Local cities and towns say the state’s decision to drastically cut funding of the Quinn Bill program has put them unfairly on the hook for sustaining the program, and has put the entire program in peril.
A drastic cut in state funding this year, and more on the way, could mean the end of a 40-year-old program that pays a premium to college-educated police officers, city and town leaders say.
Promises of additional state cuts come July 1 would have municipalities footing the bill for more than 90 percent of the cost, something local officials say is impossible in today’s fiscal climate.
The program, called the Quinn Bill, increases the base pay of officers who have college degrees – a 10 percent bump in pay for an associate degree, 20 percent for a bachelor’s degree and 25 percent for a master’s degree.
Proponents say the program has produced a more professional local police force; opponents say a college degree should be considered a prerequisite for the job, not something that leads to a bonus.
Quincy Police Chief Paul Keenan said he has been in police work long enough to see the difference the Quinn Bill has made in improving investigations and reducing lawsuits and corruption.
“Personally, I think the Quinn Bill was one of the best things to happen to policing,” he said.
The debate is heating up locally as cities and towns shape their spending plans for the fiscal year that begins July 1. It is the first time they have done so with certain knowledge of the shift in state spending on the program.
State funding for the Quinn Bill this year dropped from $50.2 million to $10 million, and the state declined to reimburse city and towns for any future police department hires.
Gov. Deval Patrick is asking legislators to consider another $5 million cut in state funding of the Quinn Bill as of July 1.
City and town officials say that when they signed up for the program it was with a guarantee that the state would reimburse for half the cost of providing the incentive to officers.
Some communities have reacted by continuing to pay only their 50 percent, a decision opposed by police unions, whose members saw their paychecks drop by thousands of dollars in just a year, sometimes on top of wage freezes.
Without a degree, the average officer’s starting salary in the state is about $50,000.
In a handful of cases, including in Scituate, the unions are fighting back in court. Policy analysts say the judges’ decisions in these cases will have far-reaching influence.
“If the Scituate suit is successful, this would change from a local option program to a massive unfunded mandate that would create significant disruption in communities all across the state,” said Geoffrey Beckwith, executive director of the Massachusetts Municipal Association.
The tug of war has played out differently across communities, based on whether the town’s funding obligation is spelled out in the police union contract.
In Scituate and Marshfield, where police officers received reduced payments this year, union contracts said that if state reimbursements dipped, the town would only have to pay its share. In Rockland, police officers received one partial payment, and the rest is in question.
Other communities – Braintree, Hingham, Hull, Norwell, Milton, Weymouth and Quincy – gave officers full payments this year but negotiated contract concessions or made budget cuts elsewhere to offset the cost.
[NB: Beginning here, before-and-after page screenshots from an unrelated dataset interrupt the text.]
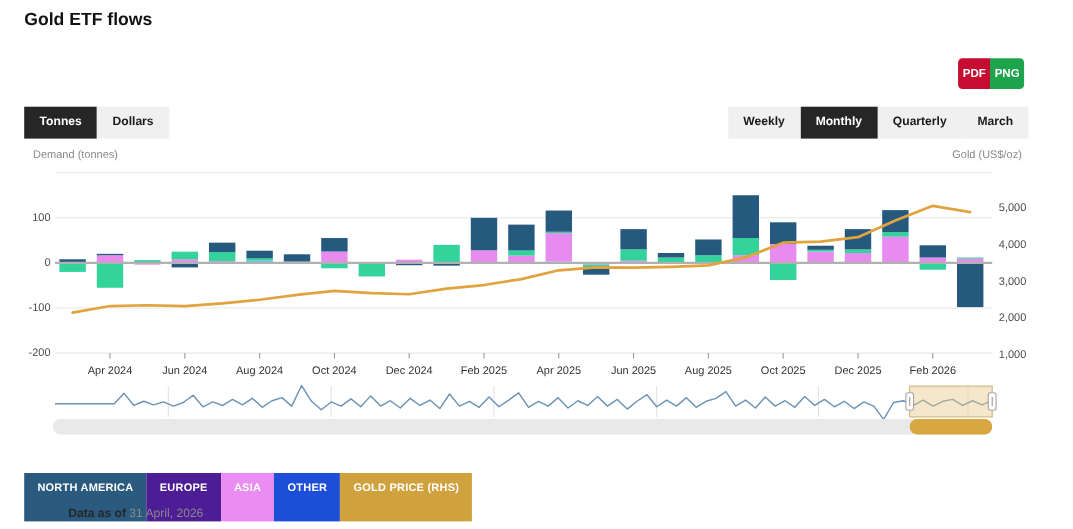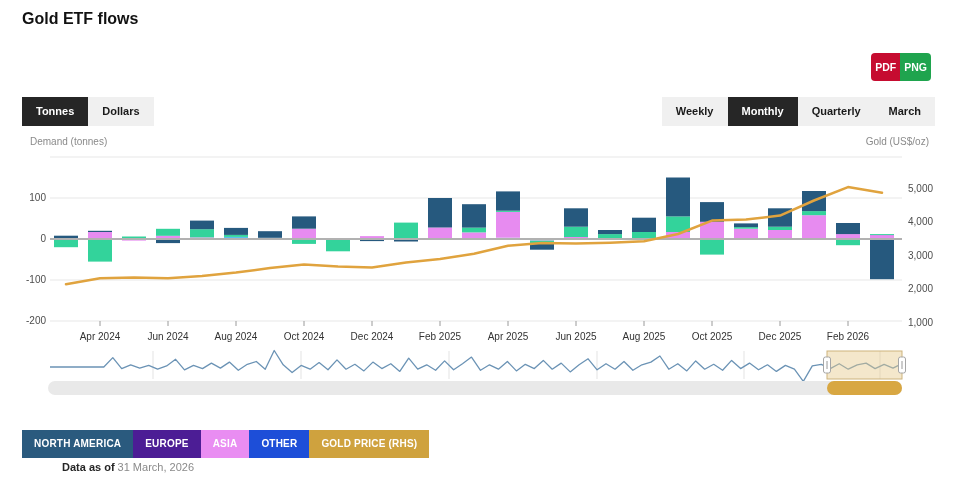--- a/index.html
+++ b/index.html
@@ -23,7 +23,7 @@
   .sb-track{position:absolute;left:48px;top:381px;width:854px;height:14px;background:#e9e9e9;border-radius:7px;}
   .sb-thumb{position:absolute;top:381px;height:14px;background:#d8a742;border-radius:7px;}
   .legend{position:absolute;left:22px;top:430px;display:flex;}
-  .chip{height:28px;line-height:28px;padding:0 12px;font-size:10px;font-weight:700;color:#fff;letter-spacing:.2px;cursor:pointer;white-space:nowrap;}
+  .chip{height:44px;line-height:28px;padding:0 12px;font-size:10px;font-weight:700;color:#fff;letter-spacing:.2px;cursor:pointer;white-space:nowrap;}
   .footer{position:absolute;left:22px;top:461px;font-size:11px;color:#8a8a8a;}
   .footer b{font-weight:700;color:#262626;margin-right:3px;padding-left:40px;}
 </style>

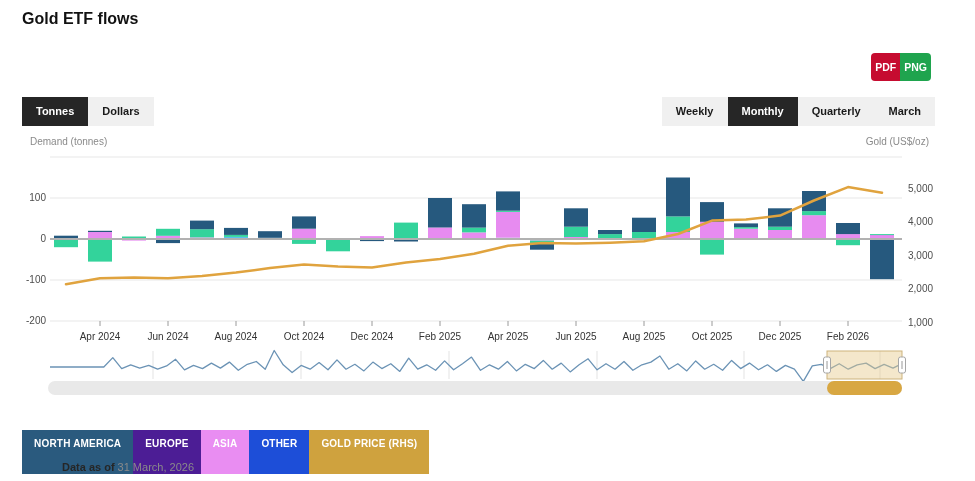--- a/index.html
+++ b/index.html
@@ -194,7 +194,7 @@
     </div>
 
   <div class="footer">
-    <b>Data as of</b><span>31 March, 2026</span>
+    <b>Data as of</b><span>31 April, 2026</span>
   </div>
 </div>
Officials say they cannot maintain full payments for the long term.
“It’s created a real serious financial and collective bargaining predicament for local communities,” said Jim Lampke, executive director of the City Solicitors and Town Counsel Association.
Quincy’s police union contract is unusual because it requires the city to pay whatever the state does not cover. This year, the program cost the city $2.9 million; it will only be reimbursed for about a tenth of that amount.
“It’s a significant cost,” said Kevin Mearn, Milton’s town administrator, who was police chief in Milton for 15 years before becoming town administrator and is a strong proponent of the Quinn Bill. “Milton could never afford in today’s financial setting funding the full thing without the state’s reimbursement.”
Beckwith said his group has asked the state to give cities and towns immunity from covering the full cost of the Quinn Bill unless police contract language specifies otherwise. He said Patrick has introduced legislation to accomplish that.
But law enforcement officials say it would mean the end of the program and make it more difficult to hire or retain the most qualified officers.
“It’s disheartening to see it’s basically being dismantled because you don’t want to go back the other way,” said Keenan, the Quincy chief.
Jennifer Mann may be reached at firstname.lastname@example.org.
A SAMPLE OF LOCAL QUINN BILL COMMUNITIES
Source: Information was compiled through interviews with town officials, police chiefs or union representatives. The interpretation of contract language in some of these communities is under dispute.
CONTRACT SCENARIOS THAT INFLUENCE THE DEBATE
Lack of contract language
Most cities and towns have no language in their police union contract that speaks to what happens if the state’s funding share is reduced. The Massachusetts Municipal Association is asking the state to clarify the Quinn Bill statute so that it is clear these municipalities do not have to pay more than their 50 percent.
Local share limits
A smaller number of communities, mostly those which adopted the Quinn Bill in the last 15 years, included language in union contracts that states they are only responsible for half the cost of the program, even if state funding is eliminated. Officers in these communities have already seen reduced paychecks, and police unions are fighting back in court.
Payment promised in full
A very small number of communities – including Quincy – have union contracts that hold them to paying the program cost in full, with or without state reimbursement. They have few options for avoiding this payment unless contracts are renegotiated.